Authored by Morgan Capilla, NRDC Stanback Fellow, and Nehmat Kaur, NRDC Representative
The Indian solar market is growing at a rapid clip. The market recently exceeded 4 gigawatts (GW) of installed solar energy and is headed toward becoming one of the largest global solar markets. To reach the solar market's potential and harness investor interest, the Modi government is stepping up policy support. Increased solar capacity, stronger policies, and growing investor interest are a move in the right direction. Yet, as the government and stakeholders know, even greater action will be needed to achieve India's broader renewable energy goals.
New Policy Developments
The Indian government formally adopted the new solar target announced last year. The National Solar Mission (NSM) now includes the 2020 target to achieve 100 GW of installed solar power capacity--a fivefold increase from the initial 20 GW target.
Domestically, Rajasthan emerged India's leading state for installed solar energy projects, boasting a capacity of almost 1.5 GW. Gujarat previously held the lead, and now comes in second with a 957 megawatts capacity. Together, these two states represent 50 percent of India's installed solar capacity.
Prime Minister Modi's Cabinet Committee on Economic Affairs (CCEA) introduced an expansive plan to install 2 GW in grid-connected solar photovoltaic (PV) power projects utilizing viability gap funding. The plan is expected to boost renewable energy employment, creating 12,000 job opportunities for residents of both urban and rural areas. It could also curb carbon dioxide emissions and produce enough solar energy to serve nearly one million households.
The CCEA plan utilizes a new feature, the "Build, Own and Operate" (BOO) model. Under Batch III, Phase II of the NSM, BOO is a public-private partnership model in which the private party builds assets with support from the government. The objective of the BOO model is to enhance private investment in reaching the 2020 target.
As part of the CCEA plan, the NSM will once again use Viability Gap Funding (VGF). The VGF is supported by the National Clean Energy Fund (NCEF), a source that has proven effective in implementing NSM initiatives. Some of the plan's features include:
- 250 MW Domestic Content Requirement, using solar PV cells and modules produced in India
- 1,750 MW of "Open Category" content, using solar PV cells and modules from any country
- Bidders can select the location of projects, which could involve placing projects in solar parks created under MNRE initiatives
- 13-month commissioning period, starting from the day the Power Purchase Agreement (PPA) is signed
India also has a new Renewable Energy Corporation of India (RECI). Formerly the Solar Energy Corporation of India (SECI), RECI has greater authority and responsibilities, including the power to own and operate renewable plants and trade renewable power. RECI's ability to sell solar power may provide some needed assistance for struggling distribution companies (DISCOMs) in India.

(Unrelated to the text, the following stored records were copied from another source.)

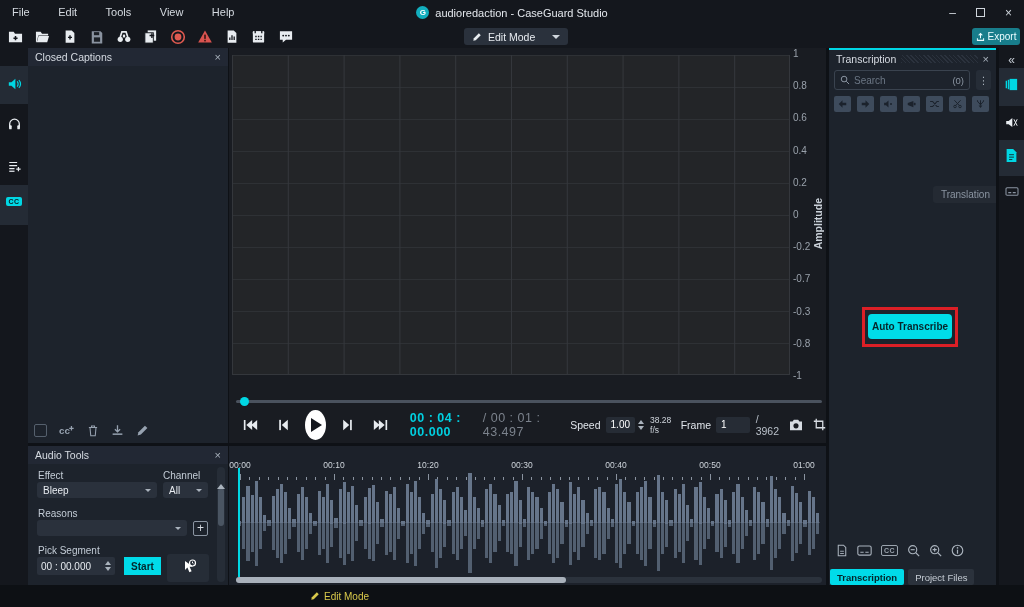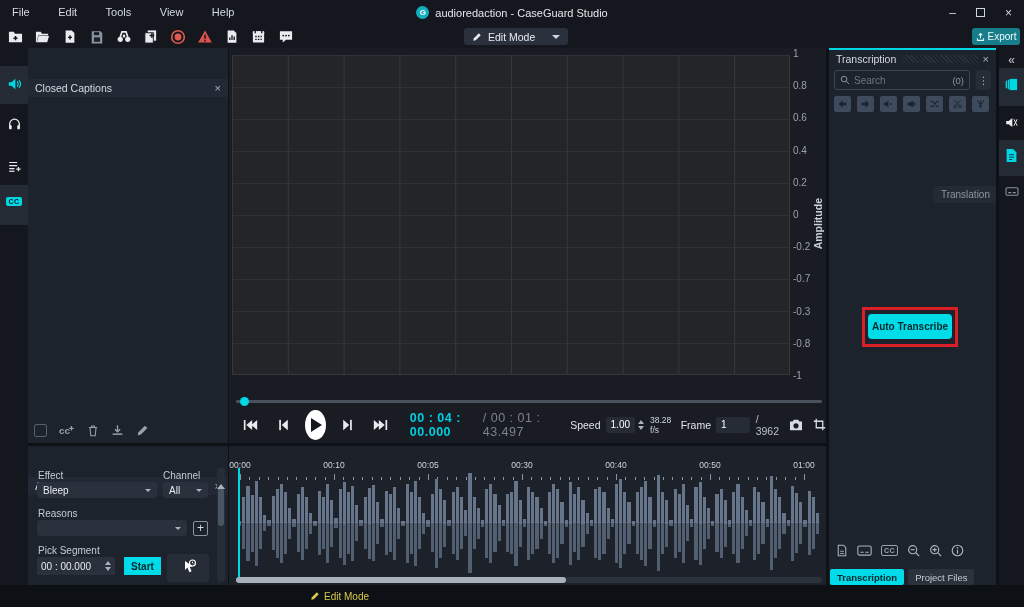--- a/index.html
+++ b/index.html
@@ -29,7 +29,7 @@
   .cc-badge.dim { background:transparent; color:#9aa3ad; border:1px solid #9aa3ad; }
   
   .panel { position:absolute; background:#1d232c; }
-  .panel-header { height:18px; background:#222834; display:flex; align-items:center; padding:0 7px; font-size:10.5px; color:#d6dbe2;margin-top:31px; }
+  .panel-header { height:18px; background:#222834; display:flex; align-items:center; padding:0 7px; font-size:10.5px; color:#d6dbe2; }
   .panel-close { margin-left:auto; color:#aab3bd; font-size:11px; }
   
   #cc-actions { position:absolute; left:6px; bottom:6px; display:flex; align-items:center; gap:12px; }

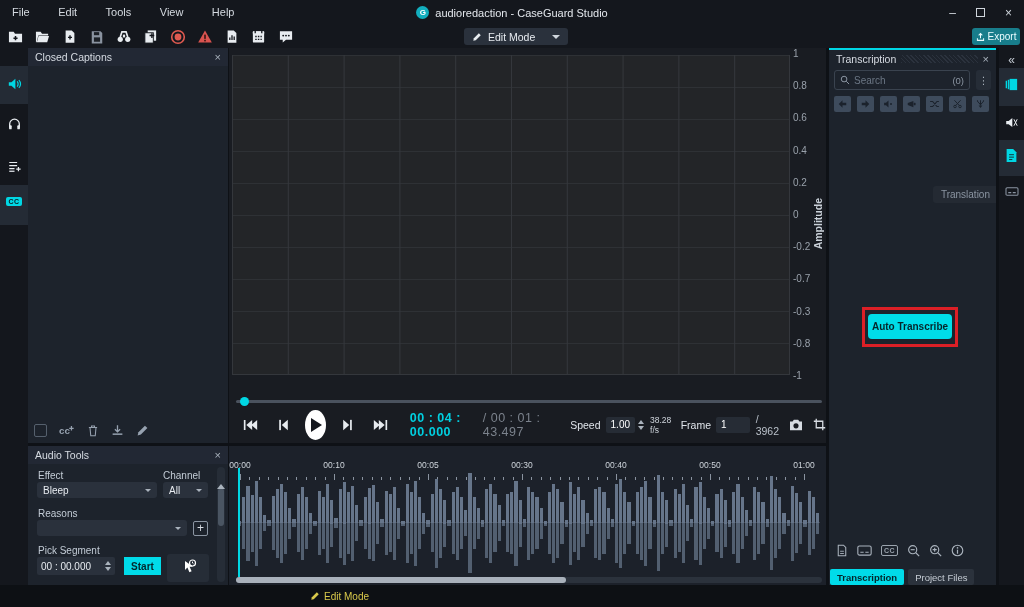--- a/index.html
+++ b/index.html
@@ -474,7 +474,7 @@
       <div class="ruler-tick" style="left: 568px; height: 6px;"></div>
       <span class="ruler-label" style="left: 4px;">00:00</span>
       <span class="ruler-label" style="left: 98px;">00:10</span>
-      <span class="ruler-label" style="left: 192px;">00:05</span>
+      <span class="ruler-label" style="left: 192px;">10:20</span>
       <span class="ruler-label" style="left: 286px;">00:30</span>
       <span class="ruler-label" style="left: 380px;">00:40</span>
       <span class="ruler-label" style="left: 474px;">00:50</span>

Investor Interest & Financing
Investment in India's solar energy has seen substantial growth across the board. During the first three months of 2015 alone, clean energy investments in India have increased 59% and are expected to surpass $10 billion before the end of 2015, according to Bloomberg New Energy Finance.

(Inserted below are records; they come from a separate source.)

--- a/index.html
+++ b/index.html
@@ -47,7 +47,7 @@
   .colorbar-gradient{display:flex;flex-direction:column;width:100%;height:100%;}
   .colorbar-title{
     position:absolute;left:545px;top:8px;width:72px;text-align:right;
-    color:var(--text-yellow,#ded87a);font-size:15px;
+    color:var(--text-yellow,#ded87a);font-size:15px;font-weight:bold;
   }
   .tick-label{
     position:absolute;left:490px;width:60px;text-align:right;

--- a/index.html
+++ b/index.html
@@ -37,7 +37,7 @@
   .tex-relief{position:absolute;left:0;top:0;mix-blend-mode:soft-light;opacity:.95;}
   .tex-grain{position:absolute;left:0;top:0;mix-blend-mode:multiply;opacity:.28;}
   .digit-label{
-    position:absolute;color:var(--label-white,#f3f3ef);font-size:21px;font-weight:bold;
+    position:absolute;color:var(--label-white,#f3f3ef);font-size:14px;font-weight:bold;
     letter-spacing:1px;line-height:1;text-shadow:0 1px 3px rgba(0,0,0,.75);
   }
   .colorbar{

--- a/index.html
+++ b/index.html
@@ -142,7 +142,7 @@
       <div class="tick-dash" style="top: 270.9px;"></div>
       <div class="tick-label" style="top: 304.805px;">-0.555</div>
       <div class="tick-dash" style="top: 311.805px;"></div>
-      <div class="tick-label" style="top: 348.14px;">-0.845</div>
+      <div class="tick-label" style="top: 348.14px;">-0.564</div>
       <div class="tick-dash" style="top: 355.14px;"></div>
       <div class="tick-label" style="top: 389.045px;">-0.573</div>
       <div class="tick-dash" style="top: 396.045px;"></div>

This month, SunEdison announced plans to invest $15 billion in India's solar market by 2022. This sizable venture follows an agreement made in January by SunEdison and India's Adani Group to allocate $2 billion toward constructing a solar equipment manufacturing unit in India. As SunEdison's leading Asia executive Pashupathy Gopalan explained, "We believe much of the growth in renewable energy in the next 15 years will be from emerging markets, and much of it will be from India and China."
Last week, Japanese telecommunication corporation SoftBank, together with Bharti Enterprises and Foxconn of Taiwan, revealed plans to invest $20 billion in India's solar energy market. SoftBank's Chief Executive Masayoshi Son thinks that India is a good match for Japan's solar endeavors. Son explains that India has "twice the sunshine, half the cost. That means four times the efficiency."
India will need a sizable influx in finance to achieve the 100 GW solar target--which will require a total of $100 billion in investments and create up to 1 million domestic jobs. Using innovative financing mechanisms such as green bonds and green banks can help provide the impetus that India needs to become a global leader in renewable energy. Renewable energy is a singular opportunity to provide much needed clean energy access and power to India's growing economy.